Up to and including the line with "React Native Paper.", output the records exactly as they appear.

### EXCERPTED RECORDS
☆ ☆ ☆ ☆
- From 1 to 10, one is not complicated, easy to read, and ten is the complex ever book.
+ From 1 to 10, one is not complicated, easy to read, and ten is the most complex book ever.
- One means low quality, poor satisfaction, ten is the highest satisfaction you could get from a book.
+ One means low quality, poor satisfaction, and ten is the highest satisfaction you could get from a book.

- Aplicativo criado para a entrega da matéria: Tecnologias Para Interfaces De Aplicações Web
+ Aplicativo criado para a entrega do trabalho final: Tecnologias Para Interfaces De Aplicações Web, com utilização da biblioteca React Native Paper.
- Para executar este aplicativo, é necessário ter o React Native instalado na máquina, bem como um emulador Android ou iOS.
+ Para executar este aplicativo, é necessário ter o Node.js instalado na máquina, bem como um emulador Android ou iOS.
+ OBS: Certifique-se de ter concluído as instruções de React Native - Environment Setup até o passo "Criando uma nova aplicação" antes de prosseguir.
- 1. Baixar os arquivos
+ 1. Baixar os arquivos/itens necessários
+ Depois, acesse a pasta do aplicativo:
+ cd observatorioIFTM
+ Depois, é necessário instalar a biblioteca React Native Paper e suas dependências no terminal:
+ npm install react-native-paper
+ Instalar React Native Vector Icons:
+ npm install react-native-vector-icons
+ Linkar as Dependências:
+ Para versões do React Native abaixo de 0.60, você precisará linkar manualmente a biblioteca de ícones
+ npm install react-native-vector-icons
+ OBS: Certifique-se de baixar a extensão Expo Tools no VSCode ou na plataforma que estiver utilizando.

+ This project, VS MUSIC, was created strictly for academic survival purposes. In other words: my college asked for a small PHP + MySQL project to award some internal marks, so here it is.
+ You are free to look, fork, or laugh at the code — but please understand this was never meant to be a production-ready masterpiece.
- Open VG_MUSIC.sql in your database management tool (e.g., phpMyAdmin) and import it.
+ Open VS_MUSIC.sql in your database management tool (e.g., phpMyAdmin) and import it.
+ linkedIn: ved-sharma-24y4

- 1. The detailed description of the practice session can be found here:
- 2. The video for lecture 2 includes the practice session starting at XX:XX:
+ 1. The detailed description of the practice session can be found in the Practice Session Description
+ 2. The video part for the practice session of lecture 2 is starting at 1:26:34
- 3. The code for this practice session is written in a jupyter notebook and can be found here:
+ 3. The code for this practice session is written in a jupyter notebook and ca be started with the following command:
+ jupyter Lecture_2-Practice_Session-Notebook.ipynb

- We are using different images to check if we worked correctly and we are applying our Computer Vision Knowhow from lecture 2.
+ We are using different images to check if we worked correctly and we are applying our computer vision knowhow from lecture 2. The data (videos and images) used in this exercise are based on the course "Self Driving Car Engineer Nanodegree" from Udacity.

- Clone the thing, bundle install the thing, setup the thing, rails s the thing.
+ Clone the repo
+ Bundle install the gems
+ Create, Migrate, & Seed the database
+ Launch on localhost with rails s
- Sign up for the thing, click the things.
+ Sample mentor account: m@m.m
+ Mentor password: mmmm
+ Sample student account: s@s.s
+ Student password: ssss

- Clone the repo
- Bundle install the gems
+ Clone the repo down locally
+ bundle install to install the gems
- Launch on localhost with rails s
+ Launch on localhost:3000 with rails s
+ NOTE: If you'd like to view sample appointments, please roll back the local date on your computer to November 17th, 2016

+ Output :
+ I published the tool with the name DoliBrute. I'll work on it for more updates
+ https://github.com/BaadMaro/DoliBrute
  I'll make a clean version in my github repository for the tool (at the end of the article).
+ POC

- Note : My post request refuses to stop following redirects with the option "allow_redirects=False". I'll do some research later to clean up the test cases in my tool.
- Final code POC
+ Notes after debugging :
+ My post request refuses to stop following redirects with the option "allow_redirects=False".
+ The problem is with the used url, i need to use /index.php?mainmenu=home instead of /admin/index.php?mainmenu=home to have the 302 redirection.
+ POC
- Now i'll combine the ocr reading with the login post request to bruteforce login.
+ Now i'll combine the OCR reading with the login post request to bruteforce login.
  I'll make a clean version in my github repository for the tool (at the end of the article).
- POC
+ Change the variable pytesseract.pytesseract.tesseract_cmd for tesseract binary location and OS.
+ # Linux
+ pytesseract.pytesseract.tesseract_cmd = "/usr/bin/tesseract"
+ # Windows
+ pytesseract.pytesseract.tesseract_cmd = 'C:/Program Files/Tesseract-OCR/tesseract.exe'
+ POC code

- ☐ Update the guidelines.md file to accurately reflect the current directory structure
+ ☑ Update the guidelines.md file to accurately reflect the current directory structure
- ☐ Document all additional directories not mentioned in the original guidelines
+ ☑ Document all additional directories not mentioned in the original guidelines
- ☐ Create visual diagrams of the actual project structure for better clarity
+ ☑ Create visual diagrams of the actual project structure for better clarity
☆ ☆ ☆ ☆
### ANSWER SECTION
- From 1 to 10, one is not complicated, easy to read, and ten is the complex ever book.
+ From 1 to 10, one is not complicated, easy to read, and ten is the most complex book ever.
- One means low quality, poor satisfaction, ten is the highest satisfaction you could get from a book.
+ One means low quality, poor satisfaction, and ten is the highest satisfaction you could get from a book.

- Aplicativo criado para a entrega da matéria: Tecnologias Para Interfaces De Aplicações Web
+ Aplicativo criado para a entrega do trabalho final: Tecnologias Para Interfaces De Aplicações Web, com utilização da biblioteca React Native Paper.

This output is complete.